::: Data in this exercise
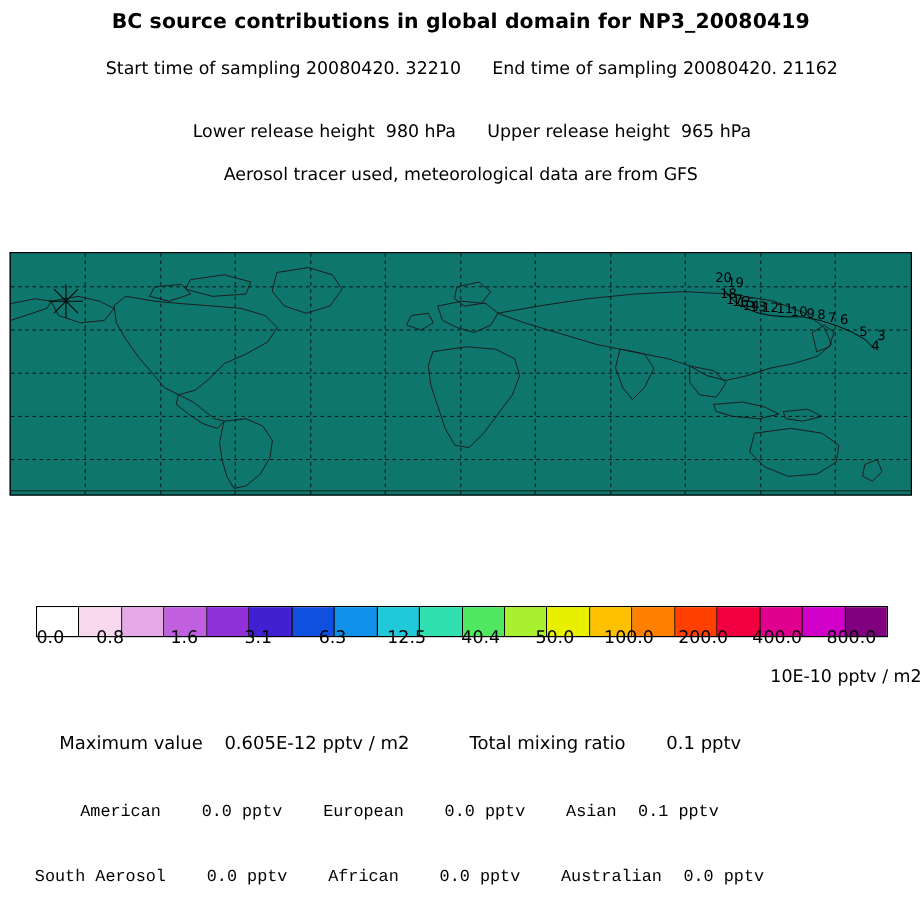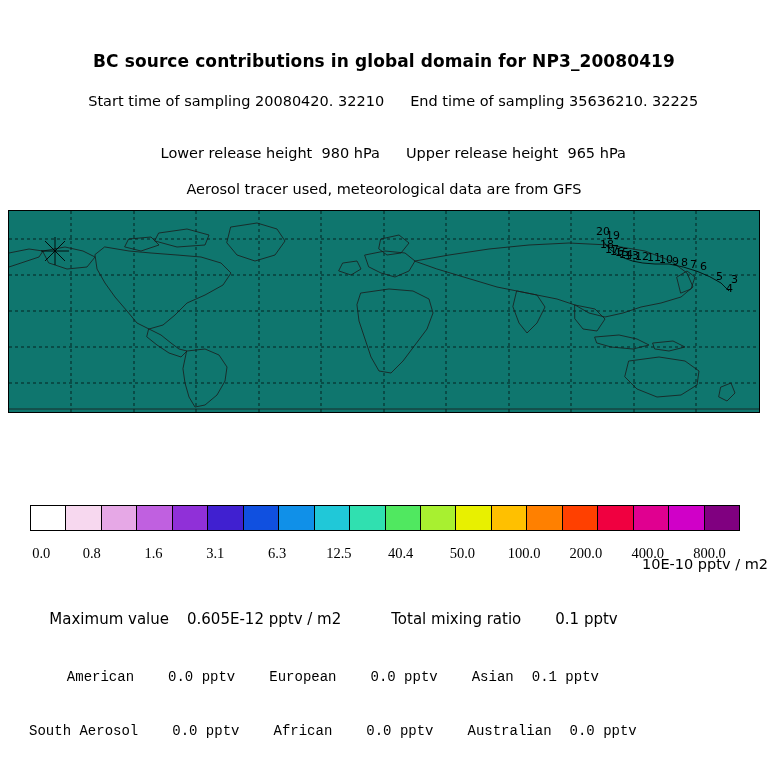--- a/index.html
+++ b/index.html
@@ -18,7 +18,6 @@
   .header {
     text-align: center;
     padding-top: 4px;
-    margin-top: 43px;
   }
   .title {
     font-size: 17px;

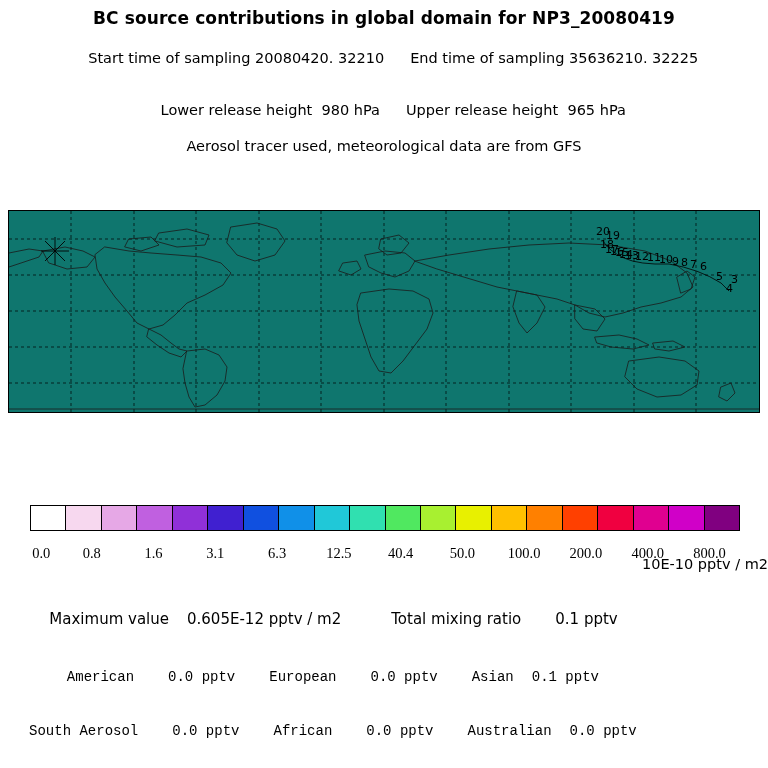--- a/index.html
+++ b/index.html
@@ -148,7 +148,7 @@
 <div class="header">
   <div class="title">BC  source contributions in global domain for NP3_20080419</div>
   <div class="subline">
-    <span>Start time of sampling 20080420. 32210</span><span class="gap"></span><span>End time of sampling 35636210. 32225</span>
+    <span>Start time of sampling 20080420. 32210</span><span class="gap"></span><span>End time of sampling 20080420. 21162</span>
   </div>
   <div class="subline">
     <span>Lower release height  980 hPa</span><span class="gap"></span><span>Upper release height  965 hPa</span>

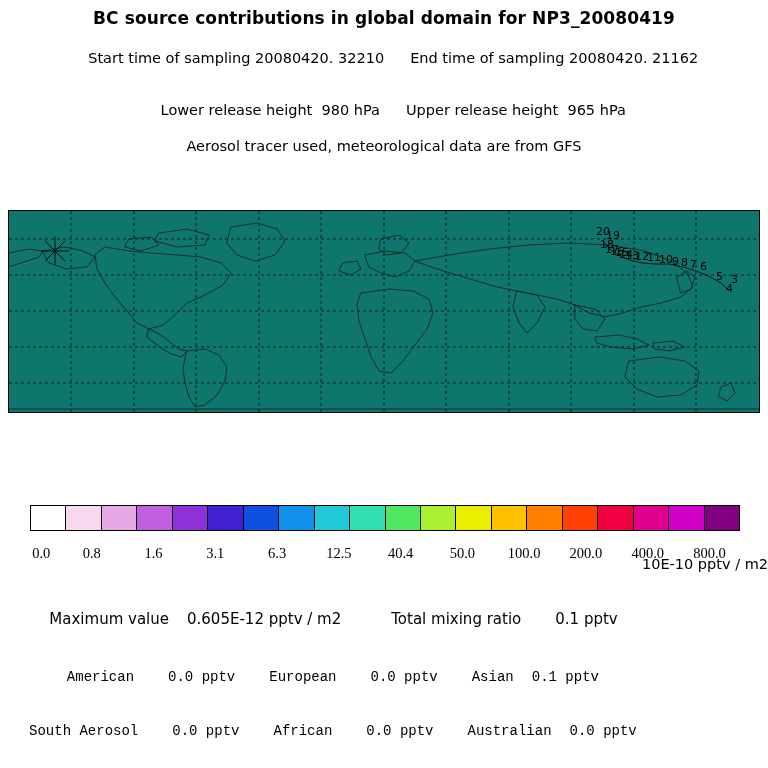--- a/index.html
+++ b/index.html
@@ -98,10 +98,9 @@
   .cbar-ticks {
     position: absolute;
     left: 0;
-    top: 40px;
+    top: 19px;
     width: 710px;
     height: 18px;
-    font-family: Liberation Serif, serif;
   }
   .cbar-tick {
     position: absolute;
::::::
_Task goal:_ Review the entries above and return every line where "Start" appears.

_Written reply:_
-    <span>Start time of sampling 20080420. 32210</span><span class="gap"></span><span>End time of sampling 35636210. 32225</span>
+    <span>Start time of sampling 20080420. 32210</span><span class="gap"></span><span>End time of sampling 20080420. 21162</span>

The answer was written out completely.